9It also found that patients who had been treated with silver dressings had faster wound closure compared with patients who had been treated with non-silver dressings. (Dressings)

10A 2015 systemic review concluded that the limited evidence available indicates that using silver-coated endotracheal breathing tubes reduces the risk of contracting ventilator-associated pneumonia (VAP), especially during the initial days of utilization. (Endotracheal tubes)

12Two systemic reviews in 2004 found that using silver-alloy catheters reduced asymptomatic and symptomatic bacteriuria more than standard catheters, for patients who were catheterized for a short time. (Catheters)

13In vitro tests demonstrated more potent amoebicidal effects for the drugs when conjugated with silver nanoparticles as compared to the same drugs when used alone. (Conjugations with existing drugs)

14Silver x-ray film remains popular for its accuracy, and cost effectiveness, particularly in developing countries, where digital x-ray technology is usually not available. (X-ray film)

senior1938voice comments

The overall reading of the entire (mostly external) Medical uses of silver is a mix bag, perhaps more complimentary, yet significantly disparaging, leaving room to generate a mixed decision on the part of this or any layman reader. The last sentence, in the 2nd paragraph, attempts to drive a nail in the coffin of none pharmaceutical Medical uses of silver – Alternative medicine products such as colloidal silver are not safe or effective.

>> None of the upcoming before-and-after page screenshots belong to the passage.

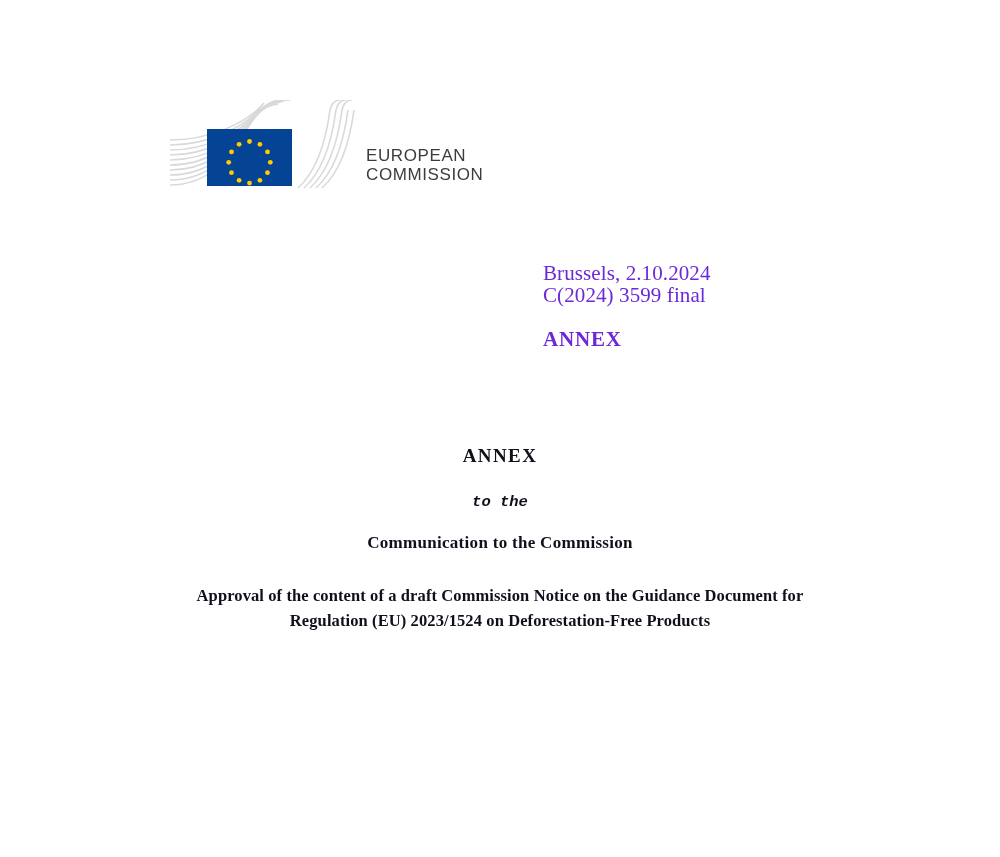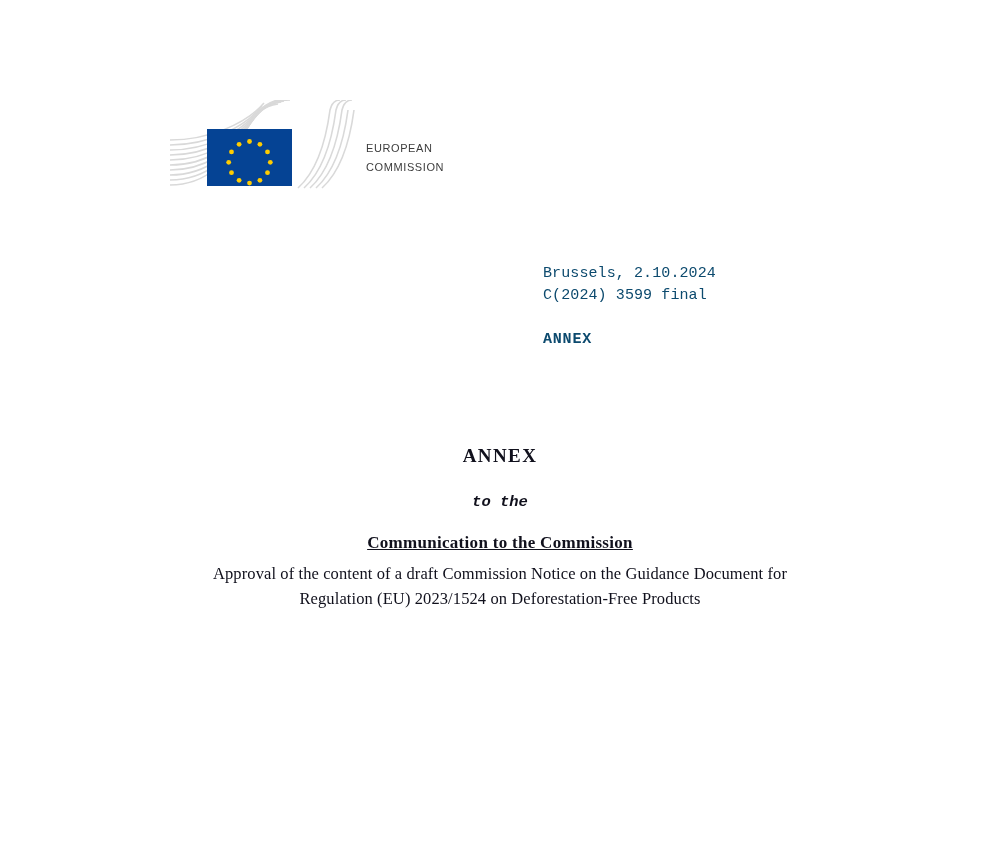--- a/index.html
+++ b/index.html
@@ -53,9 +53,9 @@
   .emblem-text {
     position: absolute;
     left: 198px;
-    top: 39px;
+    top: 46px;
     font-family: "Liberation Sans", sans-serif;
-    font-size: 11px;
+    font-size: 17px;
     letter-spacing: 0.6px;
     line-height: 19px;
     color: #3c3c3c;

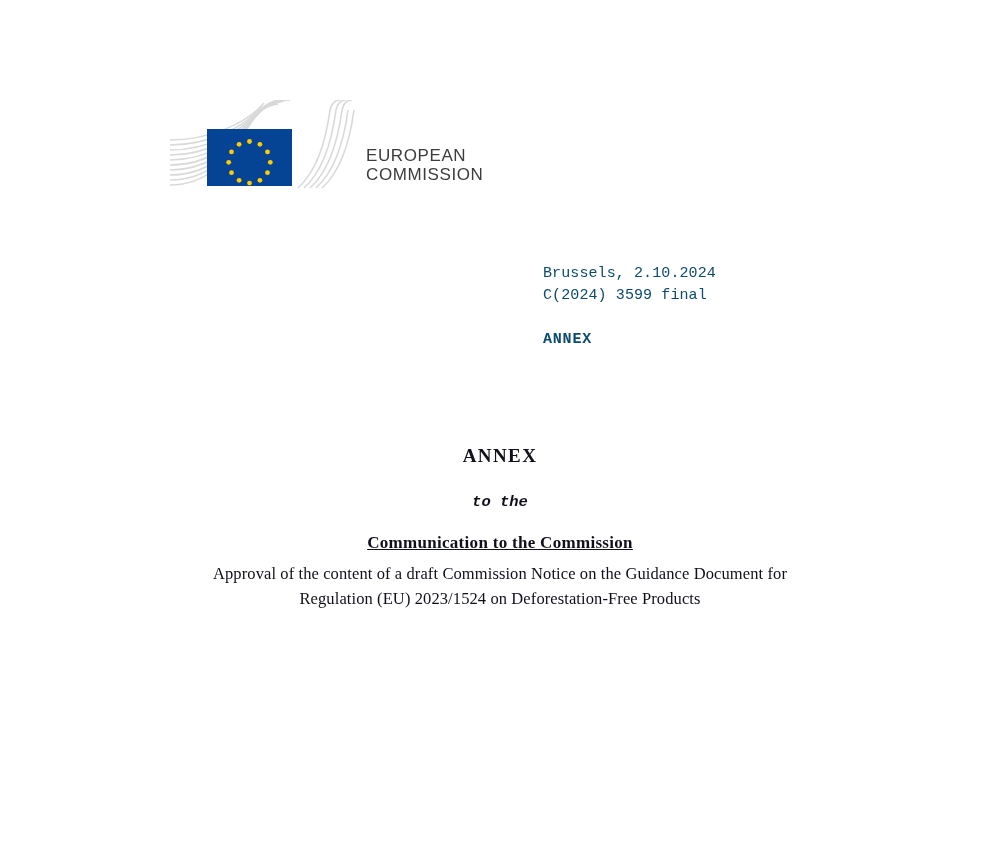--- a/index.html
+++ b/index.html
@@ -66,11 +66,10 @@
     position: absolute;
     left: 543px;
     top: 263px;
-    font-size: 15px;
+    font-size: 21px;
     line-height: 21.5px;
-    color: #0c4a6e;
+    color: #6d28d9;
     letter-spacing: 0.1px;
-    font-family: Liberation Mono, monospace;
   }
   .refblock .annex-ref {
     margin-top: 23px;

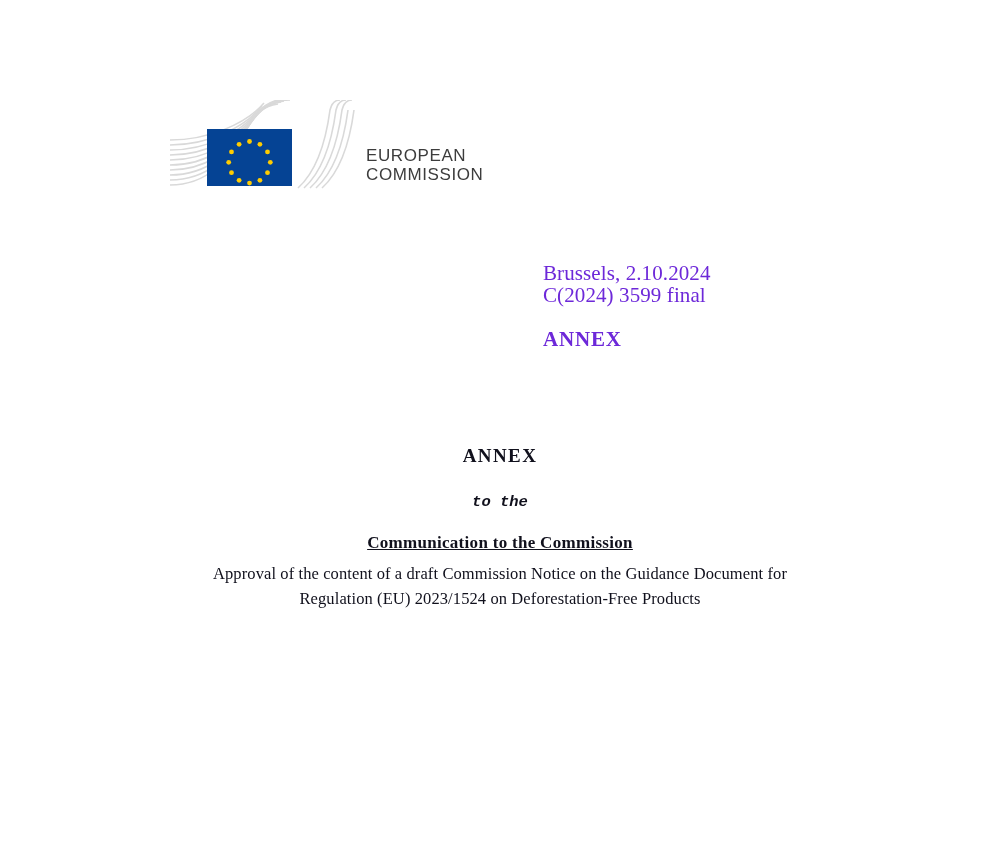--- a/index.html
+++ b/index.html
@@ -103,7 +103,6 @@
     font-size: 17px;
     font-weight: bold;
     letter-spacing: 0.3px;
-    text-decoration: underline;
   }
   .t-subject {
     margin-top: 8px;

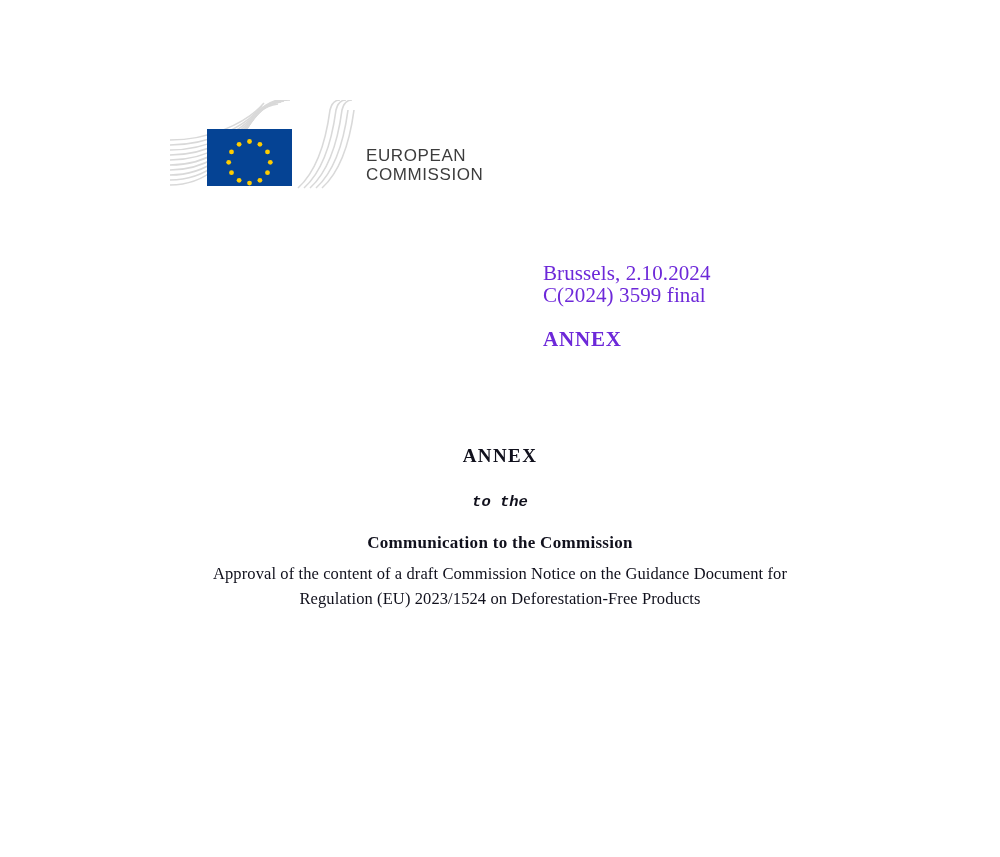--- a/index.html
+++ b/index.html
@@ -105,9 +105,9 @@
     letter-spacing: 0.3px;
   }
   .t-subject {
-    margin-top: 8px;
+    margin-top: 30px;
     font-size: 16.5px;
-    font-weight: normal;
+    font-weight: bold;
     line-height: 25px;
     letter-spacing: 0.1px;
   }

Alternative medicine; there is no noted discussion of alternative medicine in the total article that I’ve been able to determine. It must be understood early in this discussion, this article is about colloidal silver as it was known in the health care system until nano silver was researched an entered into the healthcare world.

Over ten years of improper use is a long time. Colloidal silver when the particles are of a huge size for ingesting dose have toxic effects. Argyria is extremely rare amongst colloidal silver users. As WHO & CDC would say, the advantages out way the risk.

With the discovery of NSS10ppm which does not build up in the body, colloidal silver is no longer a prime choice.

Remember, nano silver is not in this discussion, it will be at a later date.